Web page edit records
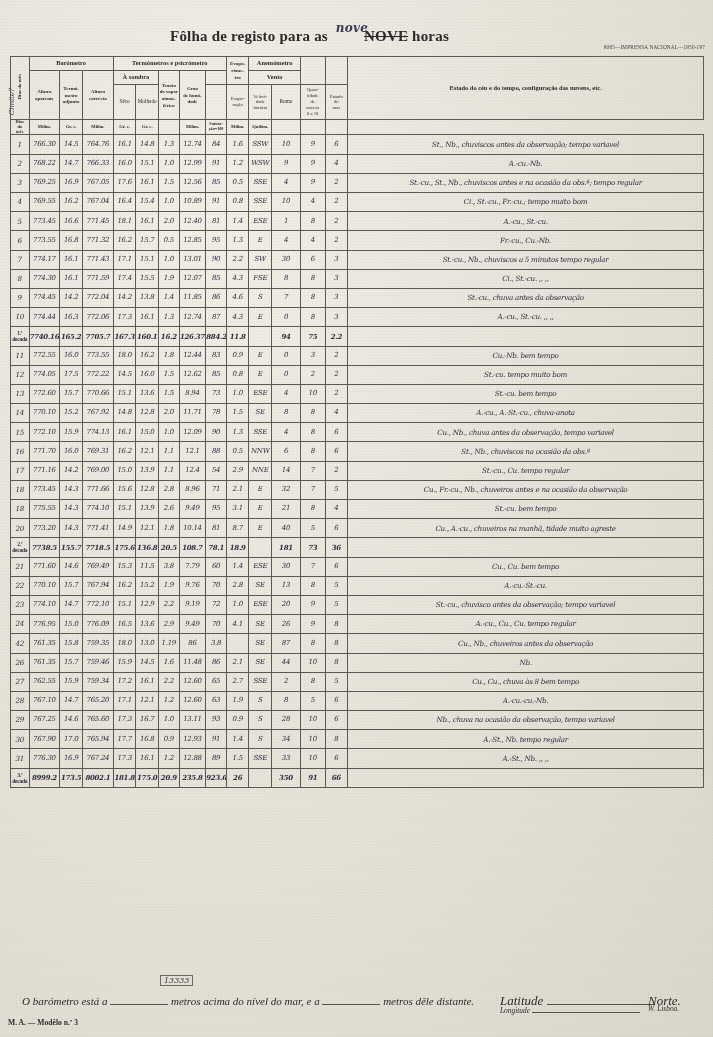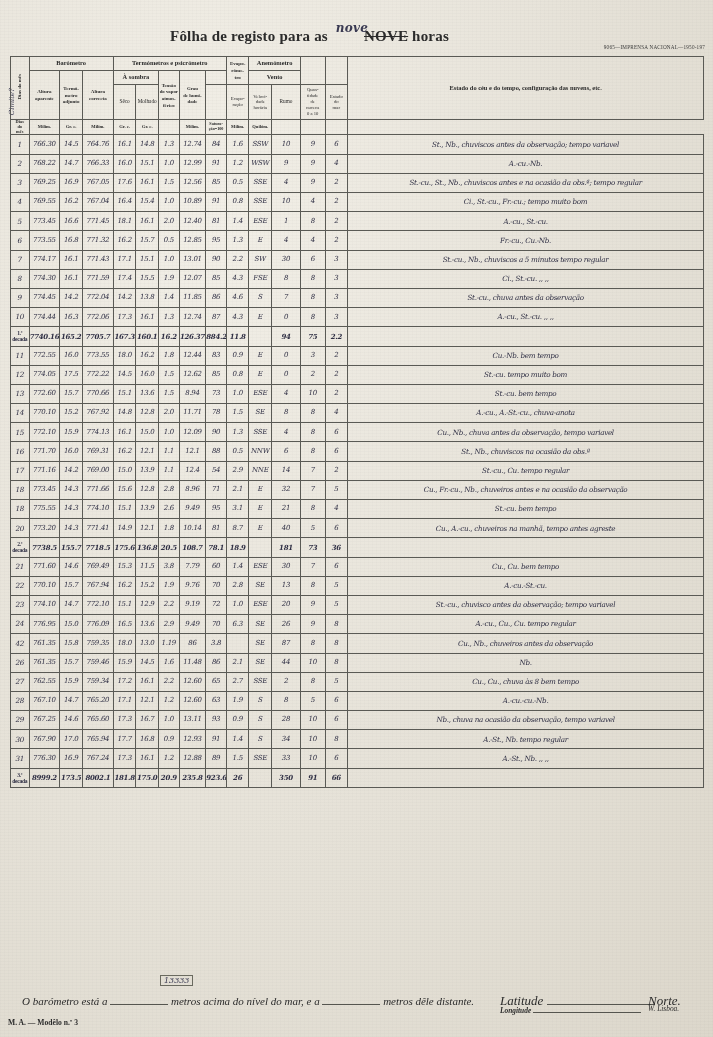"Cu., A.-cu., chuveiros na manhã," td.obs { text: tempo antes -> tidade muito }
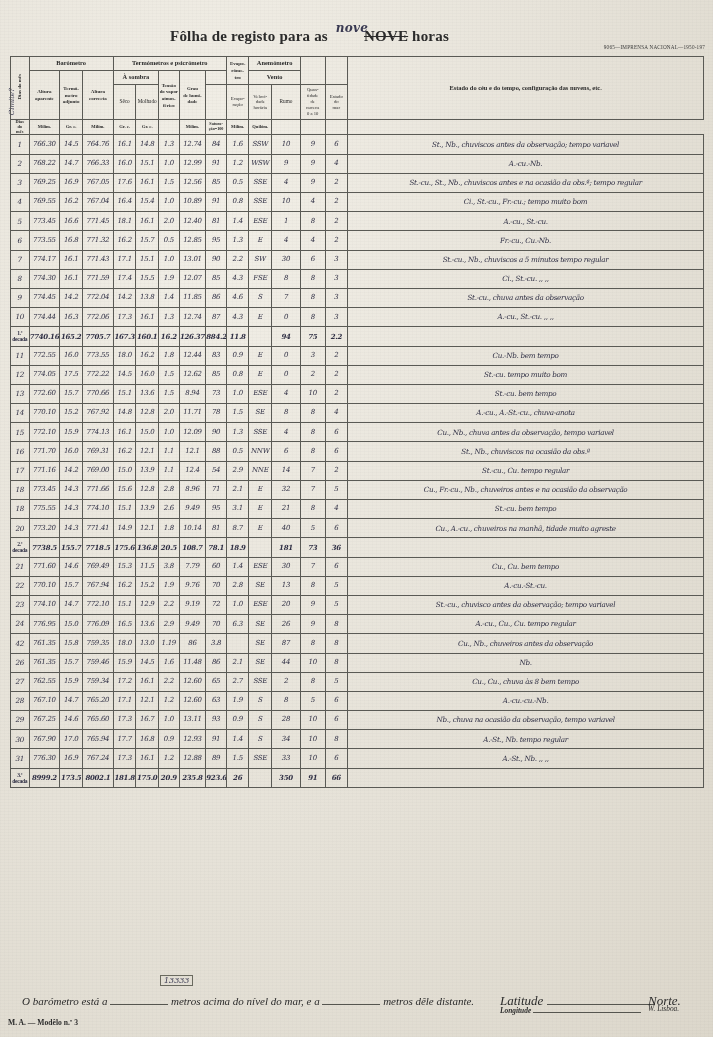"6.3" td.num { text: 6.3 -> 4.1 }
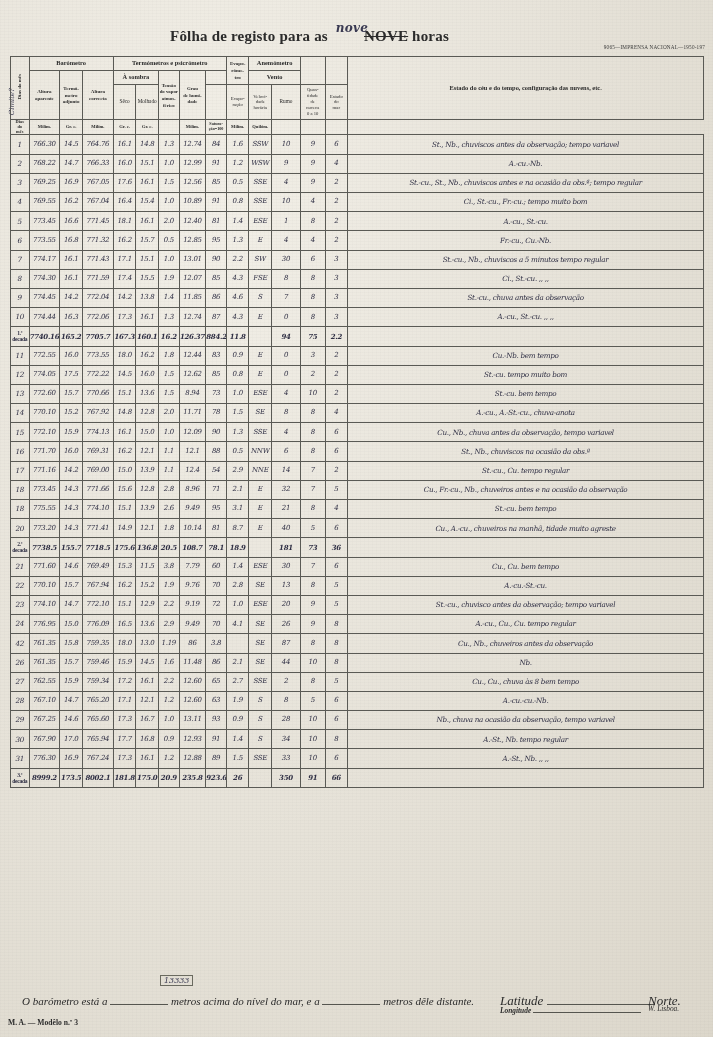"Longitude" .lon { font-weight: bold -> none }
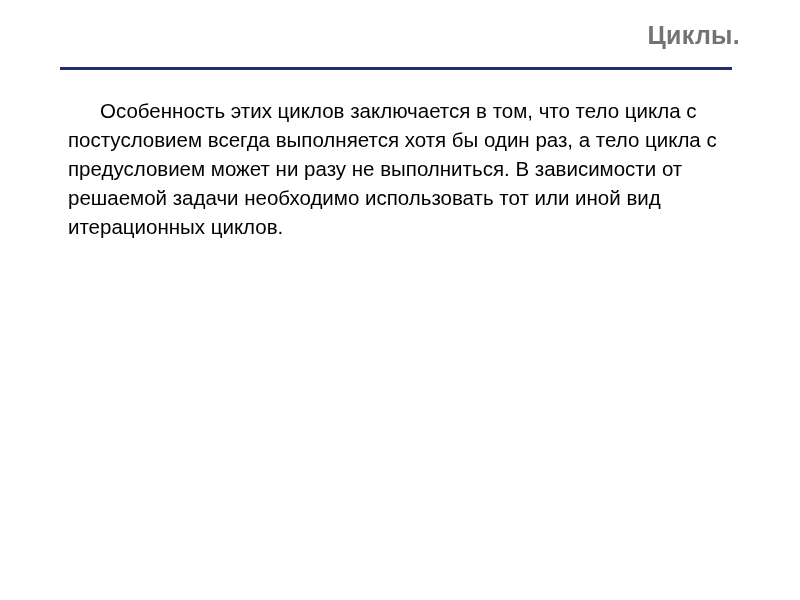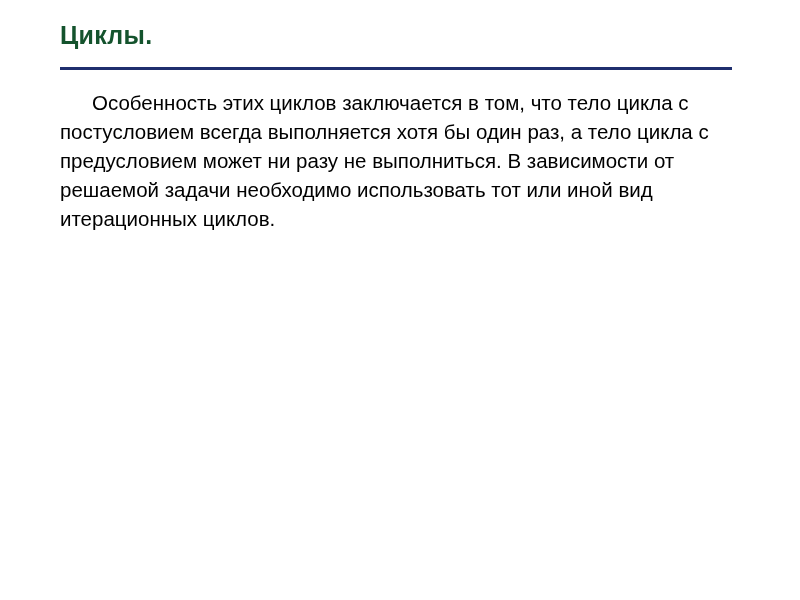"Циклы." .title-text { color: #14532d -> #737373; text-align: none -> right }
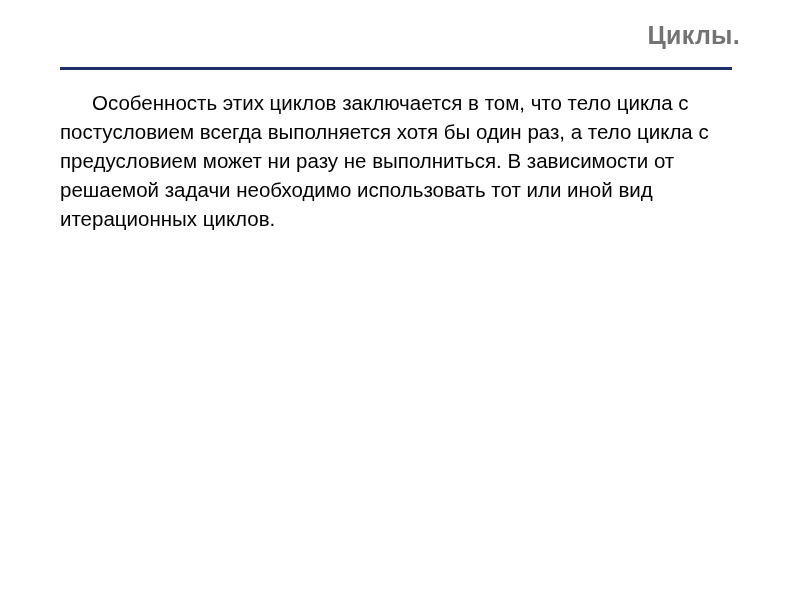"Особенность этих циклов заключается в" .body-paragraph { margin: 0 -> 8px }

* **REQUIREMENT**:
The answer must repeat every record exactly, with all pictures left out.

* **TASK OUTPUT**:
"Cu., A.-cu., chuveiros na manhã," td.obs { text: tempo antes -> tidade muito }
"6.3" td.num { text: 6.3 -> 4.1 }
"Longitude" .lon { font-weight: bold -> none }
"Циклы." .title-text { color: #14532d -> #737373; text-align: none -> right }
"Особенность этих циклов заключается в" .body-paragraph { margin: 0 -> 8px }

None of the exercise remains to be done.